Task description:
Copy out, from the data below, each line in which the word "Falcons" occurs.

Source material:
━━━━━━━━━━━━━━━━━━━━━━━━━━━━━━

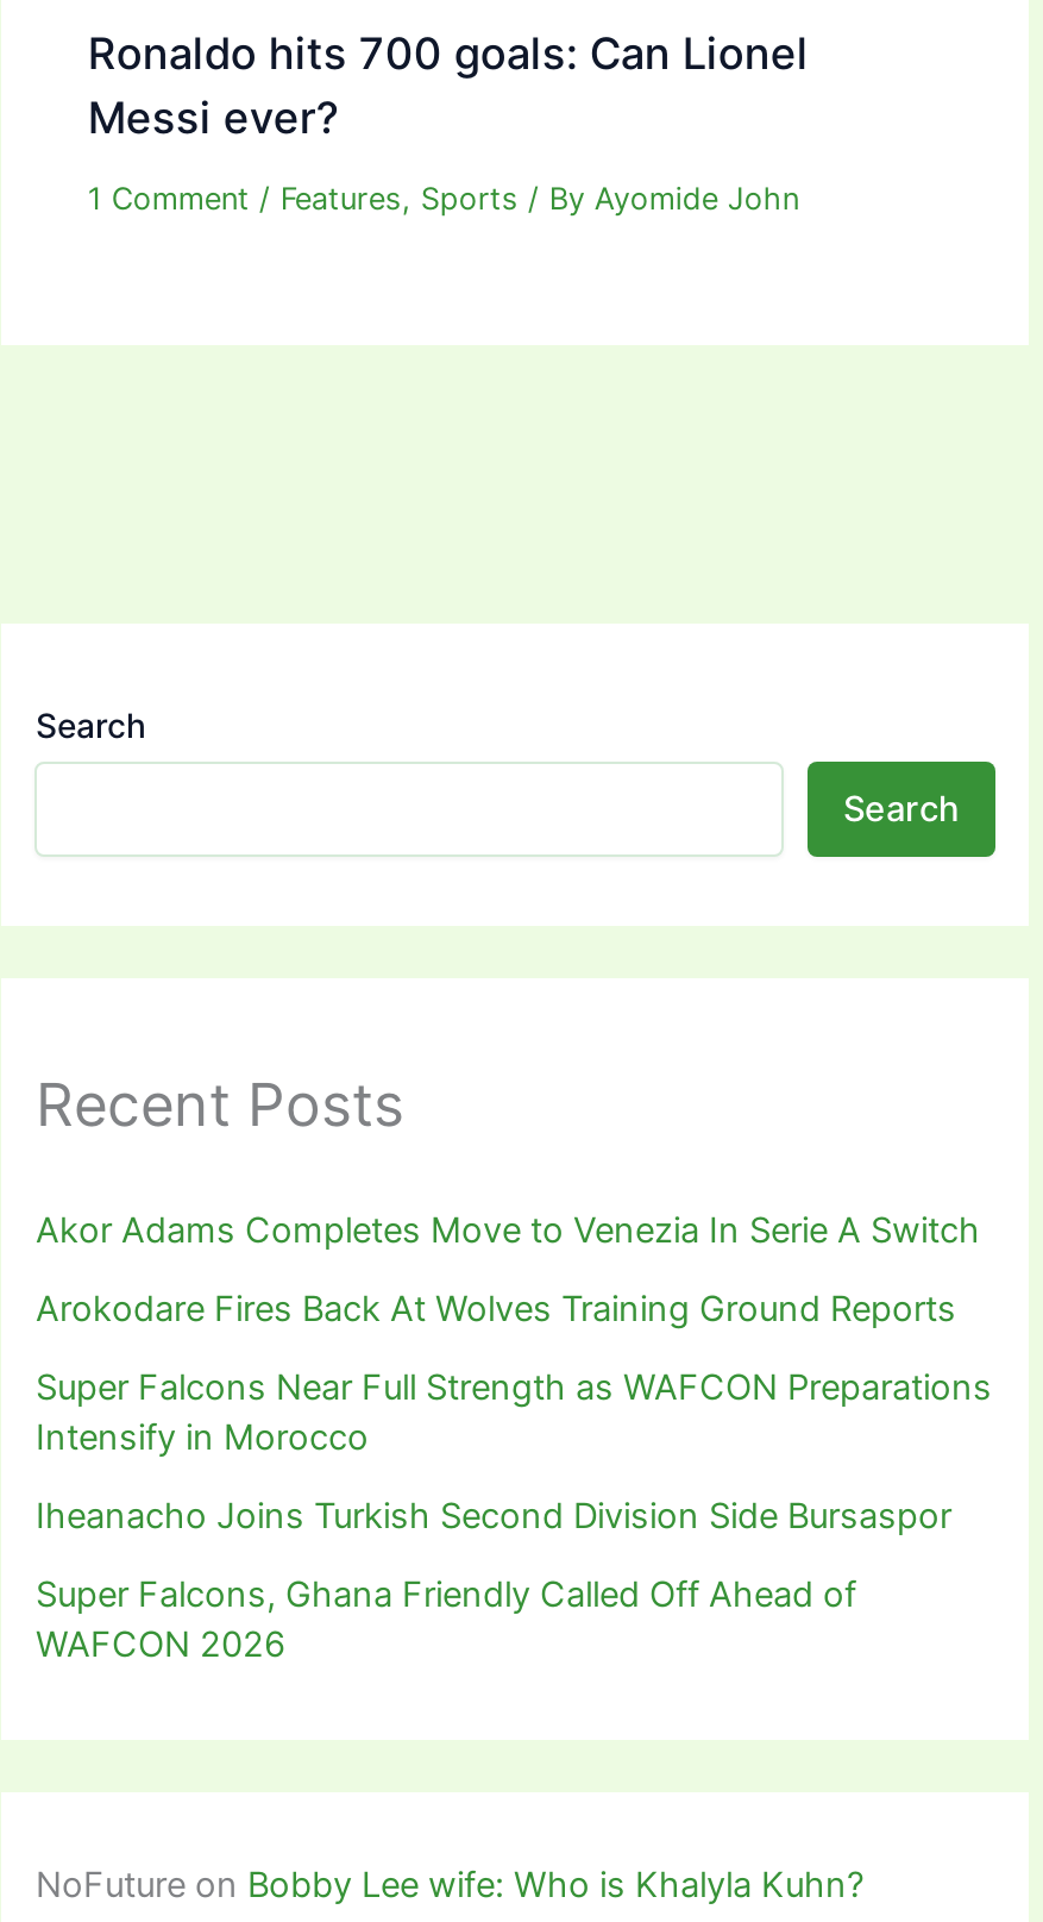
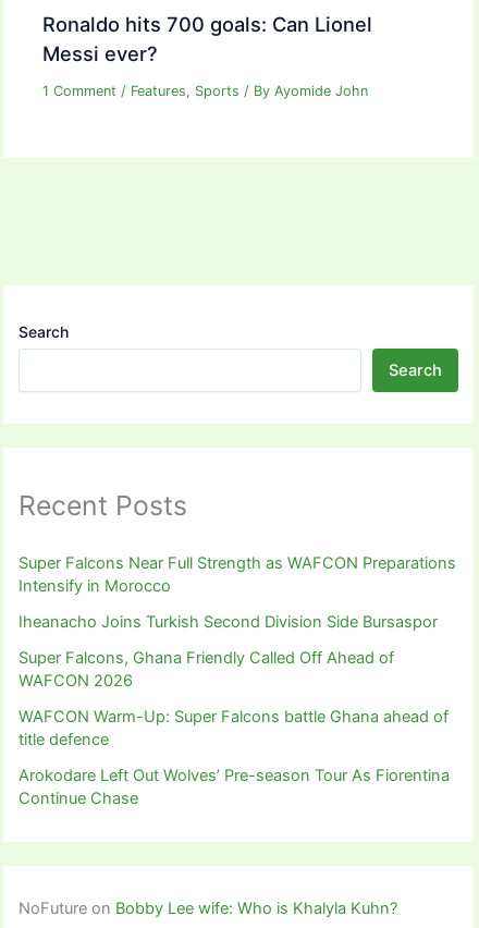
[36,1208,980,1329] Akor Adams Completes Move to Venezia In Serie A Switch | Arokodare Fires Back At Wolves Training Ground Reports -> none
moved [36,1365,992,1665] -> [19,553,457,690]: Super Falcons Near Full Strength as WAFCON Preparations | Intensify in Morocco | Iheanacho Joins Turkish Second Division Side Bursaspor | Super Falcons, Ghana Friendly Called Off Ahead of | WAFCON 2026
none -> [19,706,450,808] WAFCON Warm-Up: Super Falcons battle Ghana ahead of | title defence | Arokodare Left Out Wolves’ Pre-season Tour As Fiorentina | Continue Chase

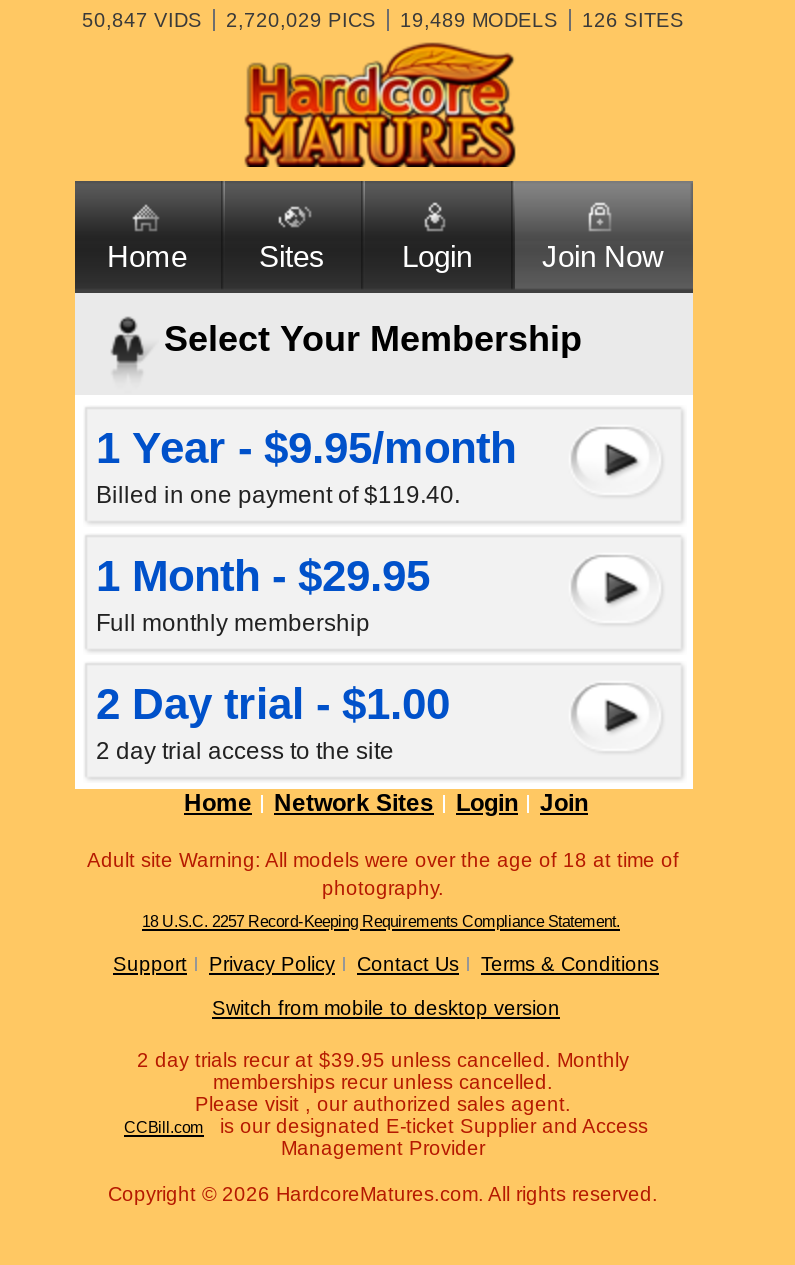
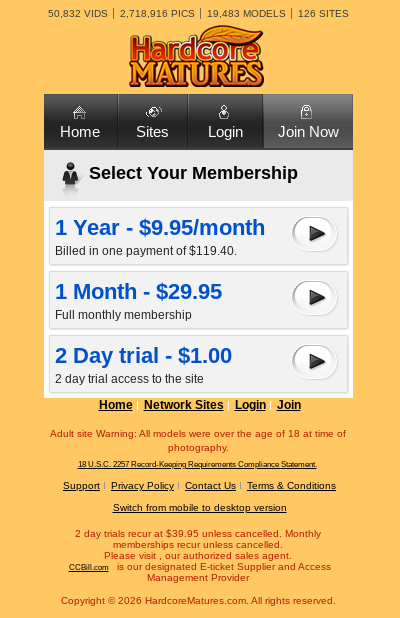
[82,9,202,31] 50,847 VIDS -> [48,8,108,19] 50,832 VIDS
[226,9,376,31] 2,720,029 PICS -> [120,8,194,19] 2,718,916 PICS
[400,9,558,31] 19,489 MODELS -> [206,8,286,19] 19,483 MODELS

━━━━━━━━━━━━━━━━━━━━━━━━━━━━━━

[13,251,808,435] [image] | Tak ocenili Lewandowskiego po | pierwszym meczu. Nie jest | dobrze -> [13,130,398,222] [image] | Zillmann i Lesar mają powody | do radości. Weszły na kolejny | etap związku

━━━━━━━━━━━━━━━━━━━━━━━━━━━━━━

Output below:
moved [36,1365,992,1665] -> [19,553,457,690]: Super Falcons Near Full Strength as WAFCON Preparations | Intensify in Morocco | Iheanacho Joins Turkish Second Division Side Bursaspor | Super Falcons, Ghana Friendly Called Off Ahead of | WAFCON 2026
none -> [19,706,450,808] WAFCON Warm-Up: Super Falcons battle Ghana ahead of | title defence | Arokodare Left Out Wolves’ Pre-season Tour As Fiorentina | Continue Chase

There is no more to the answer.